I had an entire moribund and depressing post ready to go until our tech guru Scotty Don't wrote to me, "i'd like a day less of forced depression." Good point. So, quickly, here's your list of names of the deceased in the attacks eleven years ago, the requisite link to Sage Francis' prescient "Makeshift Patriot" and the one-two punch of Bruce Springsteen & The E Street Band "My City of Ruins" and "The Rising." Remember when Ryan Adams suddenly had a topical hit? Or how U2 was our most patriotic band? Or that we were so shocked as a nation that we turned to P.O.D. and their alt-Christianity for guidance? Truly dark times.
Instead, let's enjoy something, yeah? Among many of those "you remember where you were" moments that I'd like to forget rests one that I go back to every now and then regardless of the date. During the Concert for New York City, a star-studded line-up of your favorite Album-Oriented Rock groups played in front of a packed Madison Square Garden. The floor was packed with members from the transit authority, medical workers, FDNY, and NYPD (presumably the other half were on security duty) doing their best to unwind after a hellish number of weeks by simply rocking the fuck out. There was Bowie poignantly playing "Heroes" to a crowd amassed with them, Billy Joel put us even further into a "New York State of Mind," and Paul McCartney led a concert-closing sing-a-long to "Let It Be." And that was great.
Then The Who came along and just kicked everyone's dicks in.
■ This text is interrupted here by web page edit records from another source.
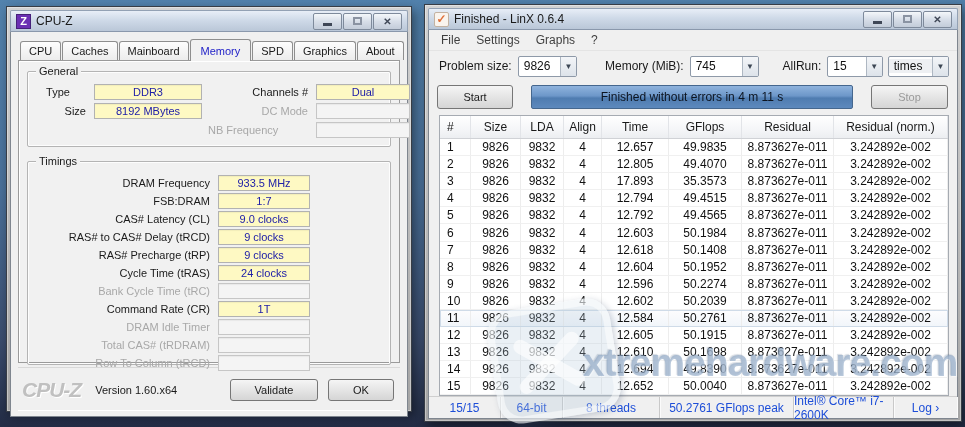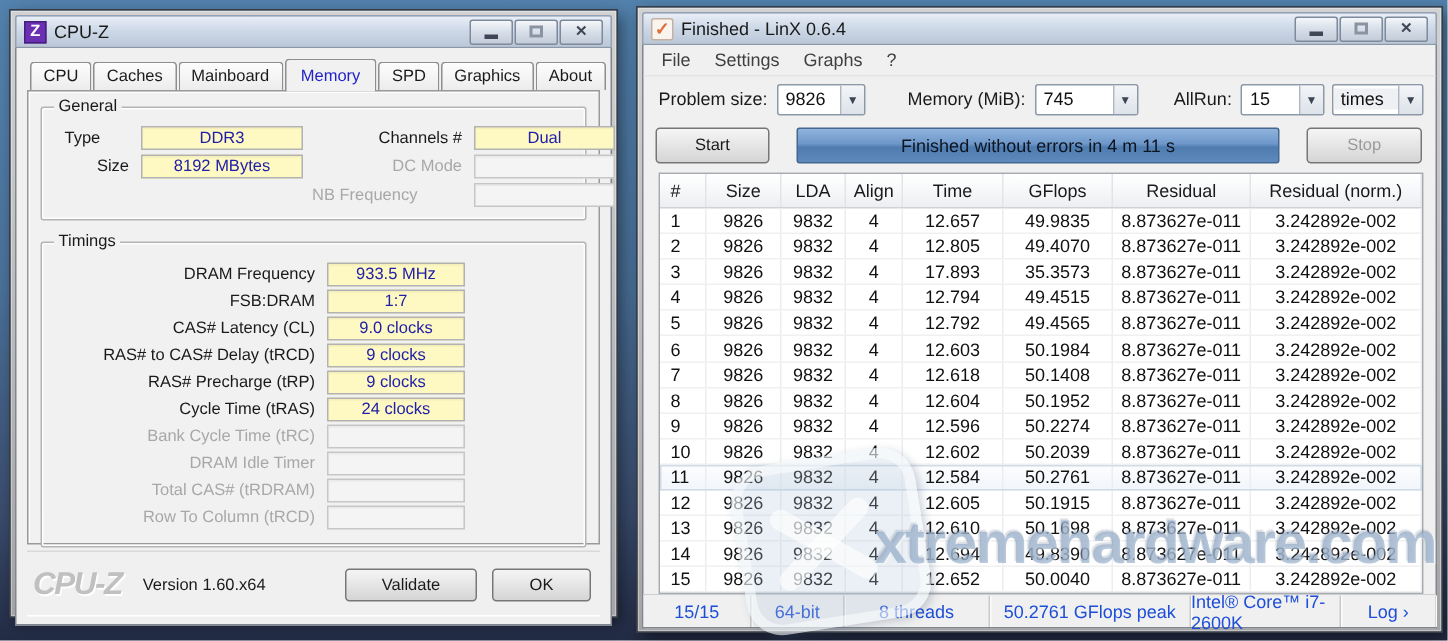--- a/index.html
+++ b/index.html
@@ -185,21 +185,21 @@
           <div class="tab">Mainboard</div>
           <div class="tab selected">Memory</div>
           <div class="tab">SPD</div>
           <div class="tab">Graphics</div>
           <div class="tab">About</div>
         </div>
       <div class="tabpage">
 
         <div class="groupbox" id="general-group">
           <span class="grouplabel">General</span>
-          <div class="g-abs glabel" style="left:15px;top:14px;width:52px;text-align:left;">Type</div>
+          <div class="g-abs glabel" style="left:4px;top:14px;width:52px;text-align:center;">Type</div>
           <div class="g-abs vbox" style="left:66px;top:12px;width:108px;">DDR3</div>
           <div class="g-abs glabel" style="left:180px;top:14px;width:100px;text-align:right;">Channels #</div>
           <div class="g-abs vbox" style="left:288px;top:12px;width:94px;">Dual</div>
           <div class="g-abs glabel" style="left:6px;top:33px;width:52px;text-align:right;">Size</div>
           <div class="g-abs vbox" style="left:66px;top:31px;width:108px;">8192 MBytes</div>
           <div class="g-abs glabel dis" style="left:180px;top:33px;width:100px;text-align:right;">DC Mode</div>
           <div class="g-abs vbox dis" style="left:288px;top:31px;width:94px;"></div>
           <div class="g-abs glabel dis" style="left:180px;top:52px;width:100px;text-align:left;">NB Frequency</div>
           <div class="g-abs vbox dis" style="left:288px;top:50px;width:94px;"></div>
         </div>
@@ -227,20 +227,24 @@
                 <div class="tlabel">RAS# Precharge (tRP)</div>
                 <div class="vbox">9 clocks</div>
               </div>
               <div class="trow">
                 <div class="tlabel">Cycle Time (tRAS)</div>
                 <div class="vbox">24 clocks</div>
               </div>
               <div class="trow">
                 <div class="tlabel dis">Bank Cycle Time (tRC)</div>
                 <div class="vbox dis"></div>
+              </div>
+              <div class="trow">
+                <div class="tlabel">Command Rate (CR)</div>
+                <div class="vbox">1T</div>
               </div>
               <div class="trow">
                 <div class="tlabel dis">DRAM Idle Timer</div>
                 <div class="vbox dis"></div>
               </div>
               <div class="trow">
                 <div class="tlabel dis">Total CAS# (tRDRAM)</div>
                 <div class="vbox dis"></div>
               </div>
               <div class="trow">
The quintet's four-song set isn't a reverie for those lost. It's a searing indictment of any mother fuckers who DARE mess with New York City. After a fairly heart-wrenching evening, capping over a horrific number of weeks, The Who set about for something far more bold. They tapped into the anxiety, the anger, the terror and turned it into true catharsis, playing with that emotion instead of placating to it. And they nailed it. The band, with Keith Moon-trained, Ringo Starr-birthed Zak Starkey on drums powered through the oddly appropriate "Who Are You," the soaring heights of "Baba O'Riley," pausing if briefly, for the combination of "Behind Blue Eyes" and the soaring, climactic "Won't Get Fooled Again." If the night was meant to be a somber remembrance of what we lost, The Who reminded us to keep our chins held high and to never, ever forget our swagger. Suck on that, P.O.D.